● **THE PROBLEM**: Check each line of the entries below for the word "label", and copy out the ones that have it.

■ ■ ■ ■ ■ ■ ■

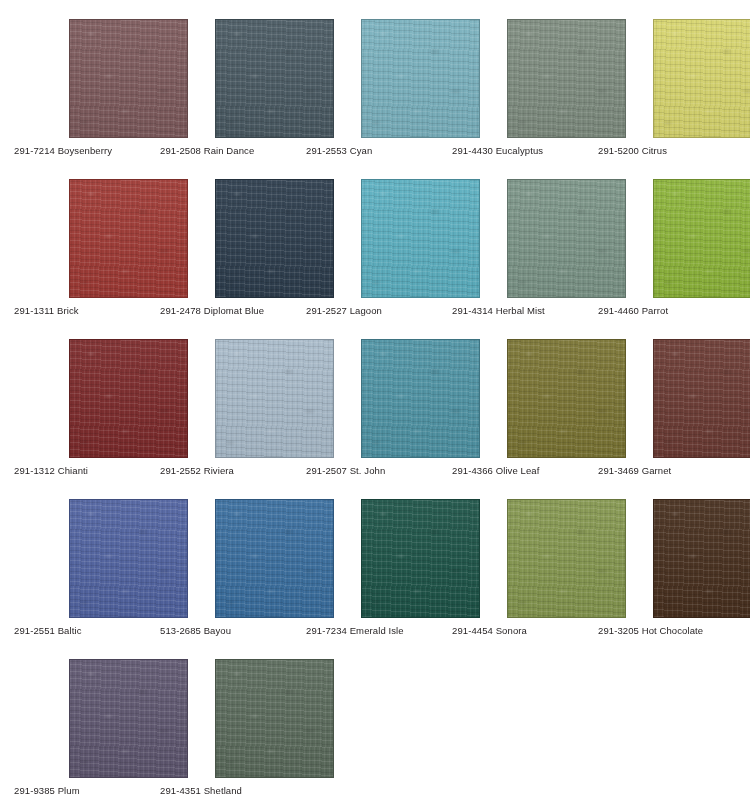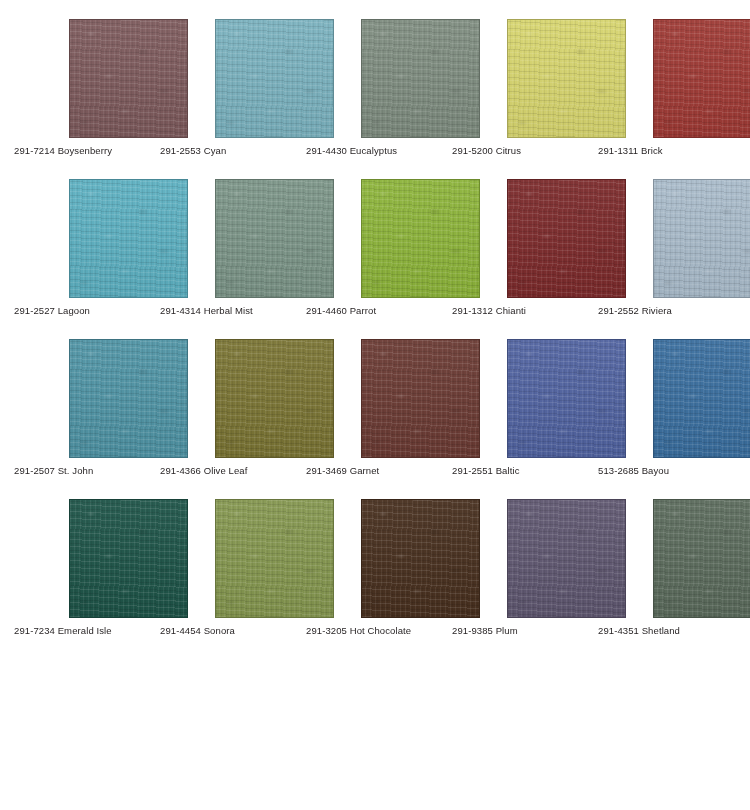--- a/index.html
+++ b/index.html
@@ -106,36 +106,44 @@
 </style>
 </head>
 <body>
 
 <div id="swatch-grid">
     <div class="swatch-cell">
       <div class="swatch-chip" style="background-color: rgb(125, 90, 92);"></div>
       <div class="swatch-label">291-7214 Boysenberry</div>
     </div>
     <div class="swatch-cell">
+      <div class="swatch-chip" style="background-color: rgb(74, 90, 99);"></div>
+      <div class="swatch-label">291-2508 Rain Dance</div>
+    </div>
+    <div class="swatch-cell">
       <div class="swatch-chip" style="background-color: rgb(122, 177, 190);"></div>
       <div class="swatch-label">291-2553 Cyan</div>
     </div>
     <div class="swatch-cell">
       <div class="swatch-chip" style="background-color: rgb(126, 140, 127);"></div>
       <div class="swatch-label">291-4430 Eucalyptus</div>
     </div>
     <div class="swatch-cell">
       <div class="swatch-chip" style="background-color: rgb(214, 212, 110);"></div>
       <div class="swatch-label">291-5200 Citrus</div>
     </div>
     <div class="swatch-cell">
       <div class="swatch-chip" style="background-color: rgb(158, 58, 53);"></div>
       <div class="swatch-label">291-1311 Brick</div>
     </div>
     <div class="swatch-cell">
+      <div class="swatch-chip" style="background-color: rgb(46, 62, 78);"></div>
+      <div class="swatch-label">291-2478 Diplomat Blue</div>
+    </div>
+    <div class="swatch-cell">
       <div class="swatch-chip" style="background-color: rgb(92, 175, 192);"></div>
       <div class="swatch-label">291-2527 Lagoon</div>
     </div>
     <div class="swatch-cell">
       <div class="swatch-chip" style="background-color: rgb(123, 148, 135);"></div>
       <div class="swatch-label">291-4314 Herbal Mist</div>
     </div>
     <div class="swatch-cell">
       <div class="swatch-chip" style="background-color: rgb(140, 179, 58);"></div>
       <div class="swatch-label">291-4460 Parrot</div>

■ ■ ■ ■ ■ ■ ■

● **COMPLETED EXERCISE**:
       <div class="swatch-label">291-7214 Boysenberry</div>
+      <div class="swatch-label">291-2508 Rain Dance</div>
       <div class="swatch-label">291-2553 Cyan</div>
       <div class="swatch-label">291-4430 Eucalyptus</div>
       <div class="swatch-label">291-5200 Citrus</div>
       <div class="swatch-label">291-1311 Brick</div>
+      <div class="swatch-label">291-2478 Diplomat Blue</div>
       <div class="swatch-label">291-2527 Lagoon</div>
       <div class="swatch-label">291-4314 Herbal Mist</div>
       <div class="swatch-label">291-4460 Parrot</div>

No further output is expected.